If you focus on headlines these days, it may seem like threats to business are becoming more frequent and severe. You might even believe Mother Nature and nefarious individuals are conspiring against us, causing data theft and record breaking storms a weekly basis. But of course, we cannot approach business by constantly looking over our shoulder.

Improving data recovery

Even so, data shows that weather-related events are causing more damage and loss over the past decade, and the trend isn’t slowing. In addition, we still face questions regarding the security of data long-term.
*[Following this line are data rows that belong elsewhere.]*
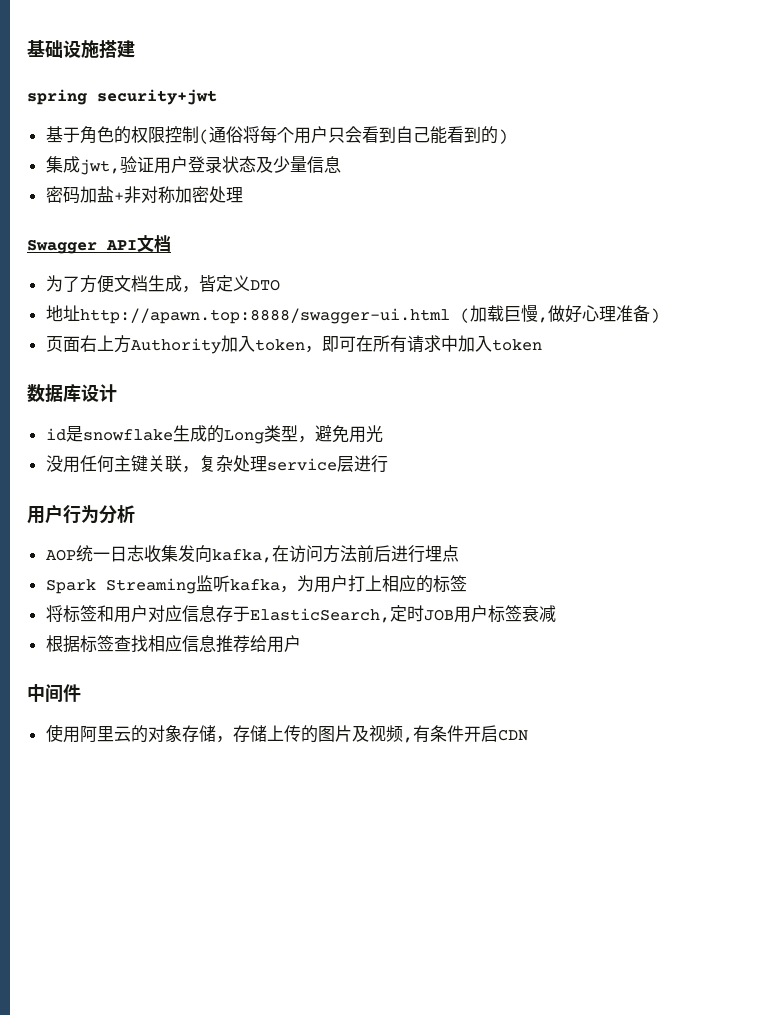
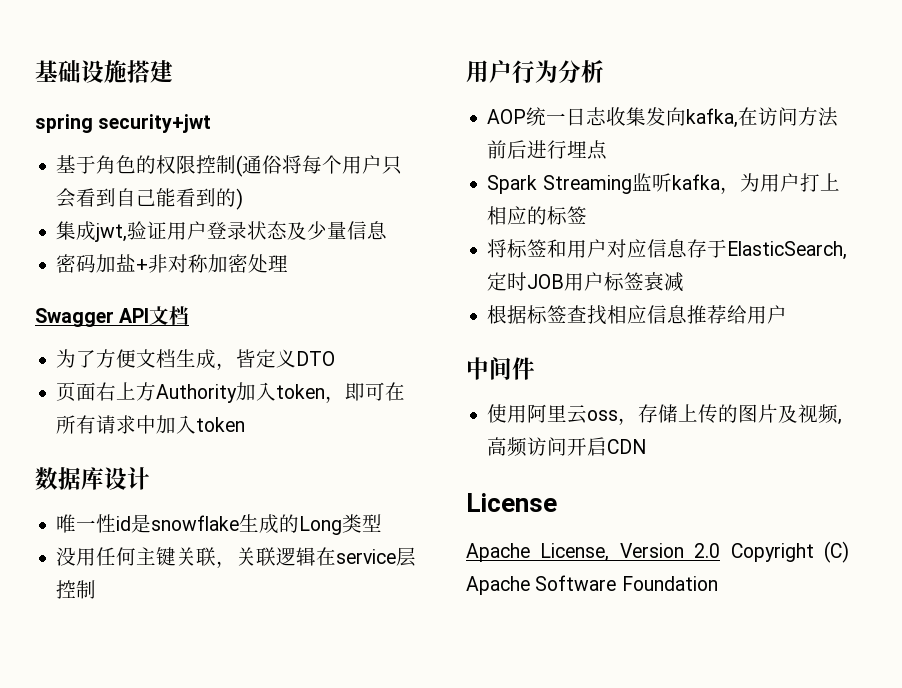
- 地址http://apawn.top:8888/swagger-ui.html (加载巨慢,做好心理准备)
- id是snowflake生成的Long类型，避免用光
+ 唯一性id是snowflake生成的Long类型
- 没用任何主键关联，复杂处理service层进行
+ 没用任何主键关联，关联逻辑在service层控制
- 使用阿里云的对象存储，存储上传的图片及视频,有条件开启CDN
+ 使用阿里云oss，存储上传的图片及视频,高频访问开启CDN
+ License
+ Apache License, Version 2.0 Copyright (C) Apache Software Foundation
WORK AROUND: After personal safety is secure, preparedness changes gears to involve data security — ensuring your workplace can function offsite and maintain productivity. Photo: Steve Pedulla/Agility Recovery

Fortunately, we live in an age where options for data security are becoming ubiquitous, especially in industries that rely heavily on connectivity, documentation and data. However, a common deficiency remains in which organizations are not sufficiently preparing for physical recovery, beyond the simple backup of data. Therein lies the problem.

While data recovery is an essential step in a comprehensive disaster plan, it is useless if offsite storage or cloud recovery becomes inaccessible due to lack of connectivity, power and suitable workplace conditions. And while many organizations utilize a “work-from-home” strategy, in that scenario can data integrity be guaranteed and will productivity suffer?

“While data recovery is an essential step in a comprehensive disaster plan, it is useless if offsite storage or cloud recovery becomes inaccessible...”

Other precautions

Having access to data recovery is a critical step, but other elements must be accessible in order to achieve that step in the first place. Do you know where personnel and office operations could relocate should your primary location(s) become uninhabitable? And if you were to lose power for an extended period, what type and size generator would you need, and how would you connect it, maintain and refuel it regularly?

What if internet and phone connectivity were down? Can you quickly restore communications so you can reconnect with your data provider and handle inbound and outbound telephone calls? Finally, when considering the health and welfare of your employees, providing replacement office space should be a top priority.

The likelihood of a total loss of your facility may be remote, but there are situations that could result in just that. You must have a plan to relocate personnel to a site that accommodates your staff, equipment and customer needs. Bear in mind that moving to another city, or even simply across your own town, could present massive complications to employees with families, children and pets.

Remember, preparing for disasters isn’t just a data issue, and certainly isn’t limited to IT functions. It’s about protecting the day-to-day ability to server your customers in a safe environment, away from the chaos of disaster zones.